Being a staff scientist at a national lab is about as close as you can get to this in the US. Compared to being a professor you'll get similar money (sometimes more), less prestige, more time for research and slightly more annoying bureaucracy. There's upsides and downsides of each.
an academic research lab sponsored by a big company (note that this is not the same as a corporate R&D division) ... in the 1970's, this was epitomized by Xerox PARC and AT&T Bell Labs. today, Microsoft Research is currently the leader in this category.
I loved these classes because the profs were usually really passionate about the subject and that showed in their efforts. There was less droning on and emphasis on arcane, irrelevant minutiae and more "basic principles... now we build stuff and talk about the fun problems there". Those classes were so enjoyable that they almost made me pursue a PhD even though I am not right for that -- at least for now.
Being a pre-tenure professor is way more terrifying than being an entrepreneur was.
And, depending on the field, between 25% and 75% of your salary as a professor will come from being able to procure external funding.
If you can't convince the funding agencies to pay you, then tenure buys you an office, a teaching load and health care.
It's been terrifying for me because my hit rate is about the same as Matt's. I've had very little luck getting funding for my research.
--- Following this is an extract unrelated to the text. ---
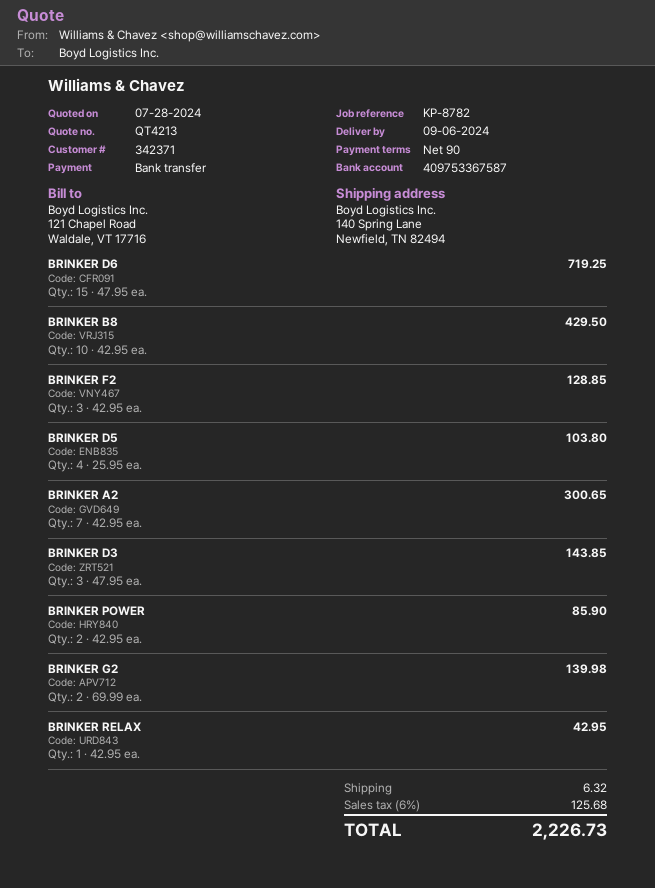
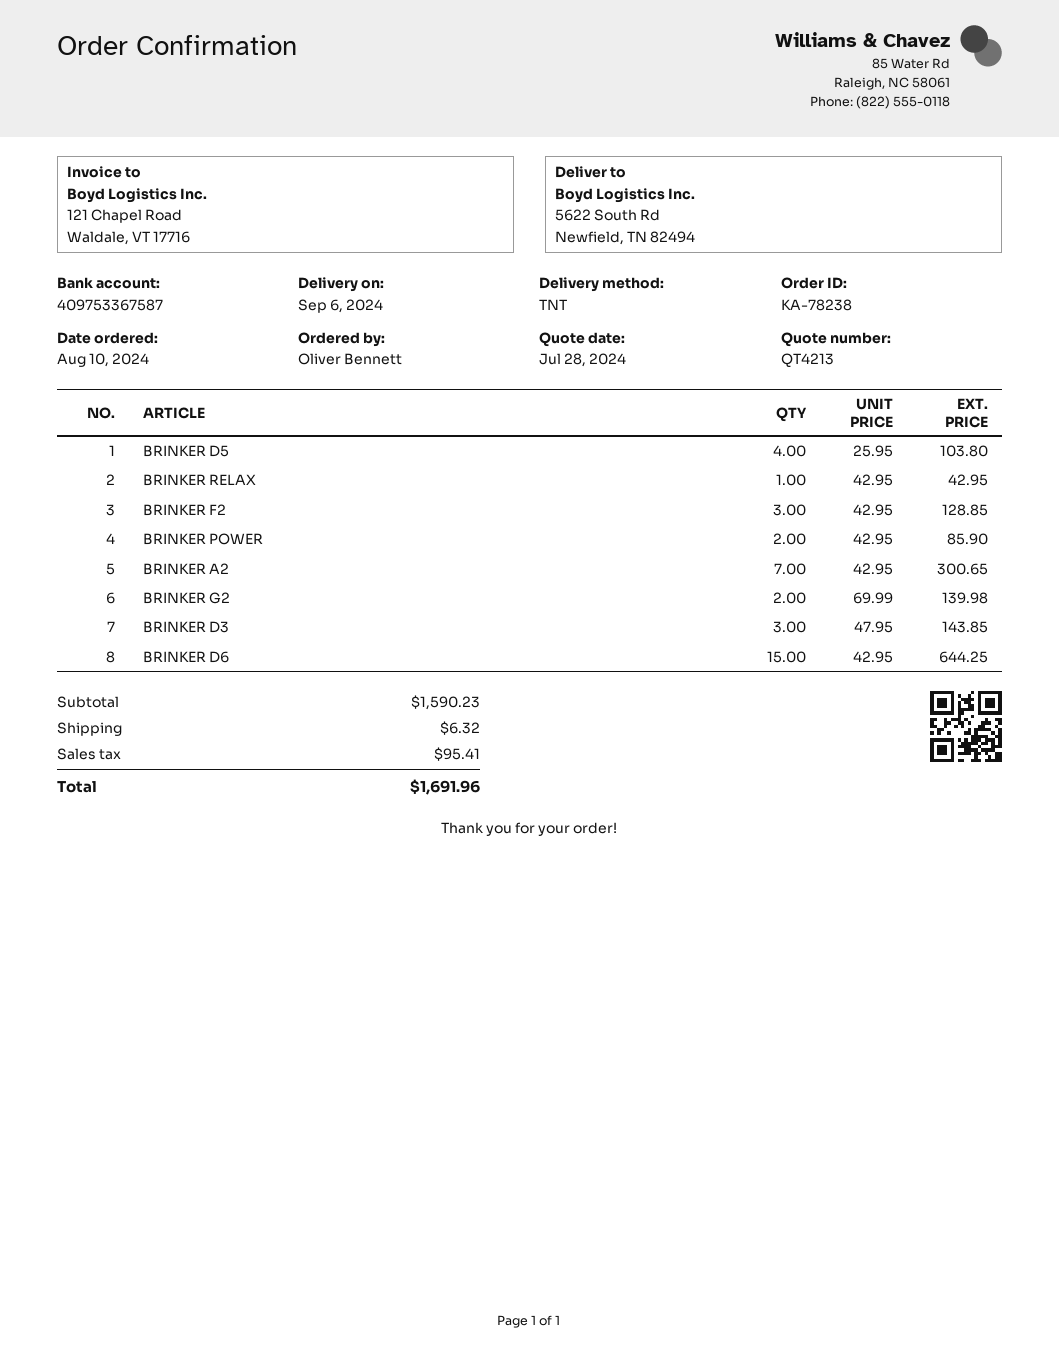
ship to: 140 Spring Lane, Newfield, TN 82494 -> 5622 South Rd, Newfield, TN 82494
BRINKER D6: 15 x 47.95 = 719.25 -> 15 x 42.95 = 644.25
BRINKER B8: 10 x 42.95 = 429.50 -> none
tax: 125.68 -> 95.41
total: 2226.73 -> 1691.96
And, at the last funding panel I served on, the funding rate was down to 5%. My own fund-seeking overhead is now at 60% of my time, and I'm still not getting any.
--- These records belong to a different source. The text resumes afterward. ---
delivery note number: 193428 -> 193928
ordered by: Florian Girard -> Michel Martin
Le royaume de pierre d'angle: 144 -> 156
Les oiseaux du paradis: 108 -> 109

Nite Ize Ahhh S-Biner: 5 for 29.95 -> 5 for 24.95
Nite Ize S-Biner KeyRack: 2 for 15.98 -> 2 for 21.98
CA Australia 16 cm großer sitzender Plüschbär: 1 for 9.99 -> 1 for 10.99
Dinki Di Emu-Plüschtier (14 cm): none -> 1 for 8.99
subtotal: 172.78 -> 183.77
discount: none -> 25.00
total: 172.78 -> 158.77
Either we have too many scientists, or not enough science funding. I don't think the current system is sustainable.
A little bit of both, to which I would add a third: the way we fund science is... I'm going to charitably say "sub-optimal"
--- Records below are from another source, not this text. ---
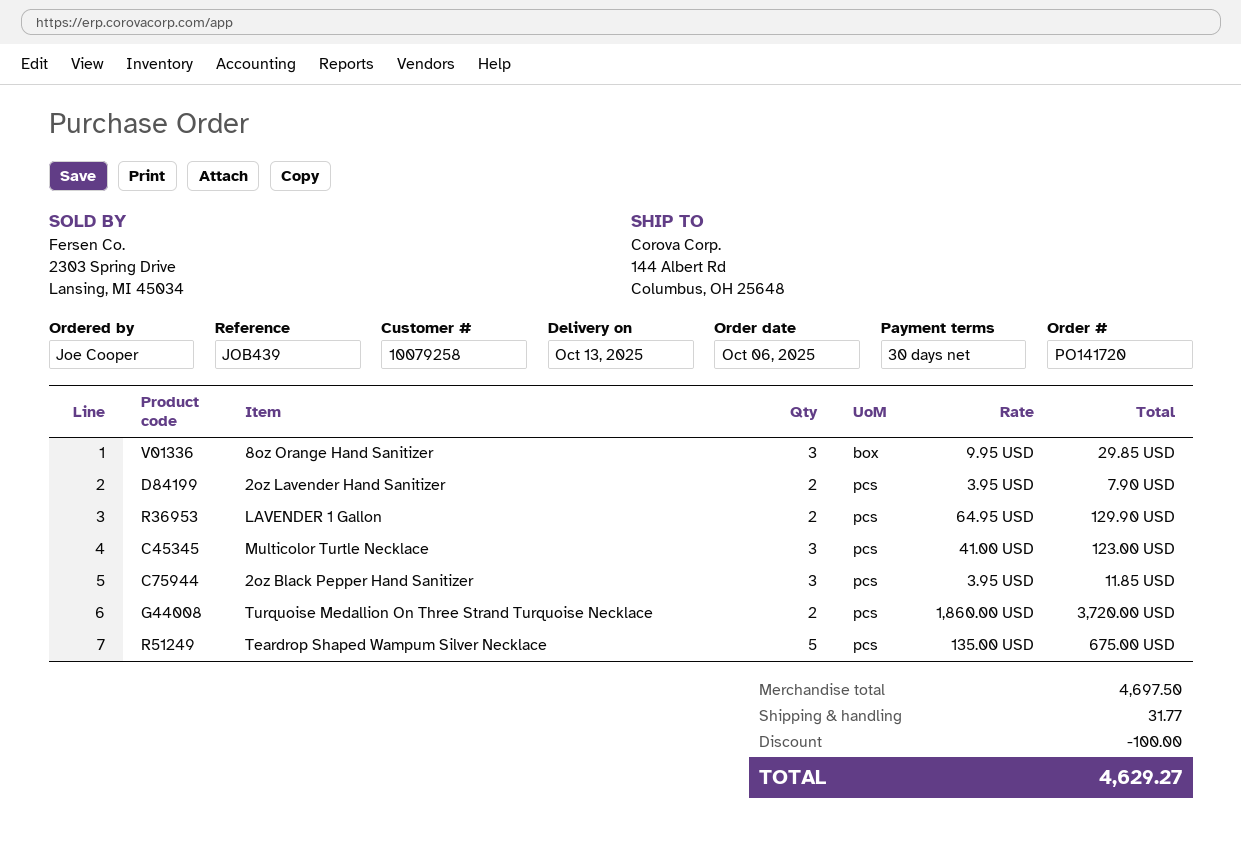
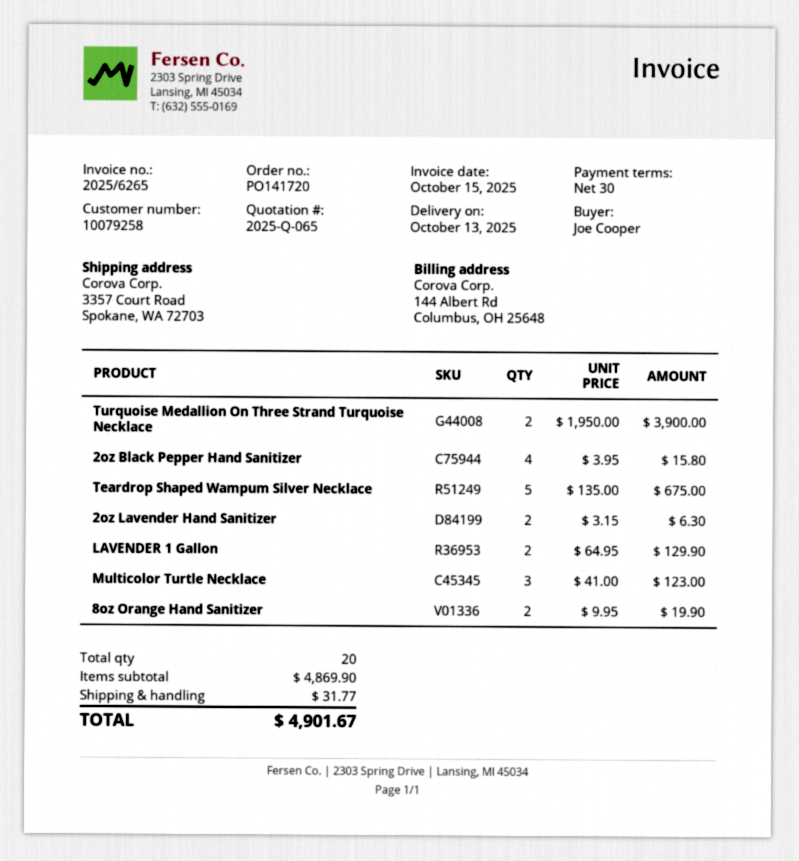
ship to: 144 Albert Rd, Columbus, OH 25648 -> 3357 Court Road, Spokane, WA 72703
8oz Orange Hand Sanitizer: 3 x 9.95 = 29.85 -> 2 x 9.95 = 19.90
2oz Lavender Hand Sanitizer: 2 x 3.95 = 7.90 -> 2 x 3.15 = 6.30
2oz Black Pepper Hand Sanitizer: 3 x 3.95 = 11.85 -> 4 x 3.95 = 15.80
Turquoise Medallion On Three Strand Turquoise Necklace: 2 x 1860.00 = 3720.00 -> 2 x 1950.00 = 3900.00
subtotal: 4697.50 -> 4869.90
discount: 100.00 -> none
total: 4629.27 -> 4901.67

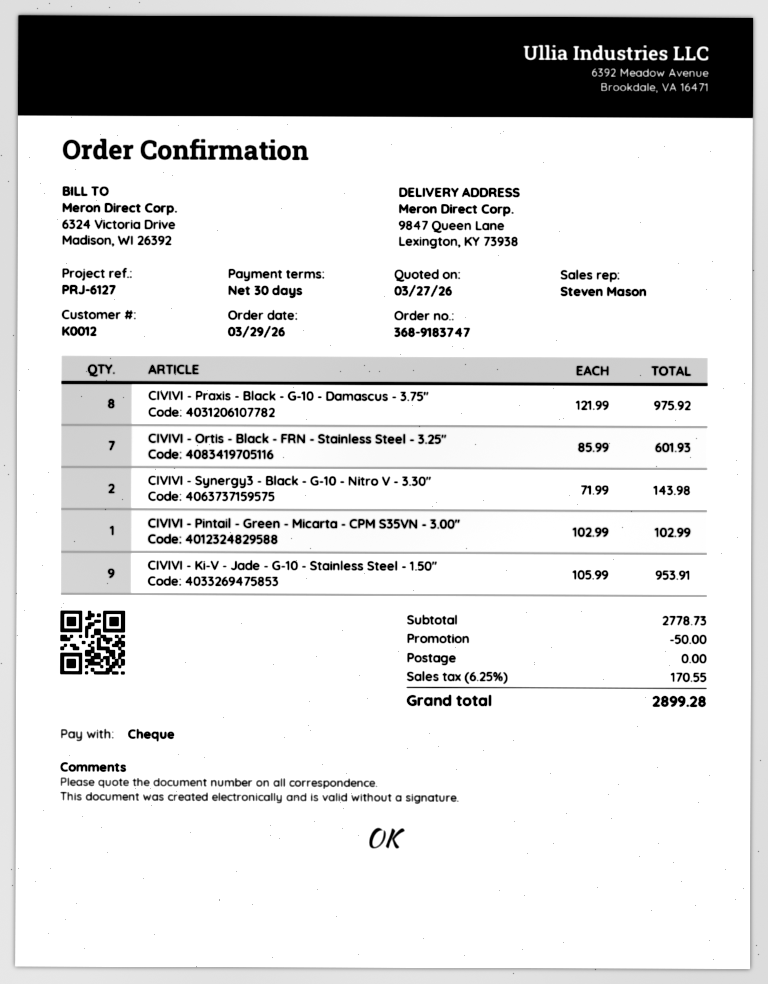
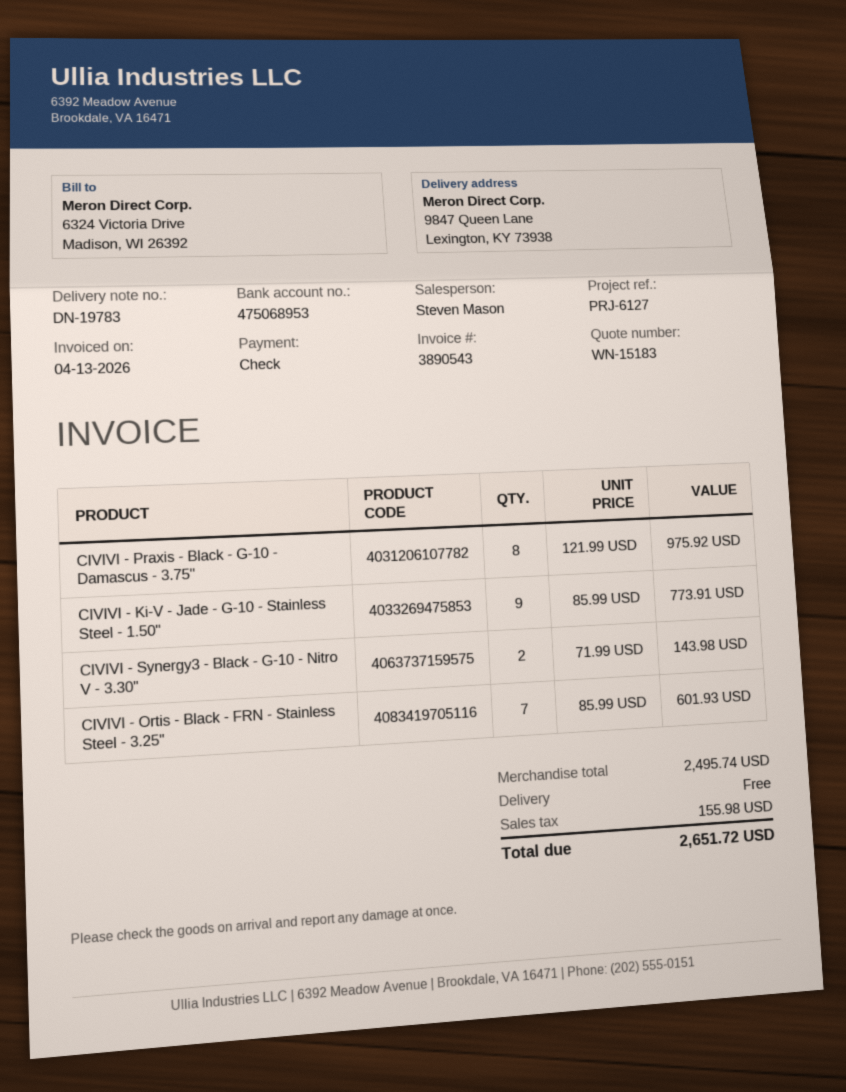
CIVIVI - Pintail - Green - Micarta - CPM S35VN - 3.00": 1 x 102.99 = 102.99 -> none
CIVIVI - Ki-V - Jade - G-10 - Stainless Steel - 1.50": 9 x 105.99 = 953.91 -> 9 x 85.99 = 773.91
subtotal: 2778.73 -> 2495.74
discount: 50.00 -> none
tax: 170.55 -> 155.98
total: 2899.28 -> 2651.72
Now you get to work for five years to earn your tenure. You work nights, maybe weekends. Your salary is better, but not that much better than your friends got out of university. At the end of the five years, you may be denied tenure. Are you going to give it another shot after that? Another five years?
Also, "and often times at / above industry (that's true at least in Canada anyways)", I do not see this to be true. Especially not for people of similar technical skill who work hard and long hours.
The biggest reason people do not pursue a tenure track position is a distinct lack of a safety net. The above only deals with the monetary aspect of it as well. The social cost is equally high: you never know where you will end up settling down.
The rewards are there (until someone decides that a restructure will get rid of all the deadwood - people who won the tournament then quite rationally began resting on their laurels) but it's not an easy game to play.
For first-time entrepreneurs I agree, but there are a lot of "serial entrepreneurs" who sold a company for multi-millions, and are now founding new companies. Millions in the bank definitely seems like a big safety net that insulates you from most real-world risk...
Is there any value in a PhD if you do your own startup, become a dev at a huge company like Google, or become a dev at a small company like Yelp? And if so, what does it get you over having five years of experience? I don't mean in monetary terms -- a PhD is obviously a net negative monetarily; what I'm looking for is the chance to make a living working on 'interesting' problems.
I probably don't want to become a lecturer because I see it as a service job - you're dealing with members of the public. But doing a post doc has paid as much as I'd get in industry, but with a lot more freedom.
If I could find an interesting startup I'd probably leave though.
For all the talk about costs of colleges going up, I have never seen a single explanation of where the money is going. And if it ain't going into research, then it's gotta be going somewhere.
But you can shift the balance of the various components if you go to different kinds of schools. To take the opposite end of the spectrum, if you're the CS prof at a small liberal-arts college, your job will involve a lot more teaching and mentoring undergrads, and a lot less grant-writing and research-lab management. It's unfortunately not true that there's a happy medium to fit every kind of temperament, but there are some options at least.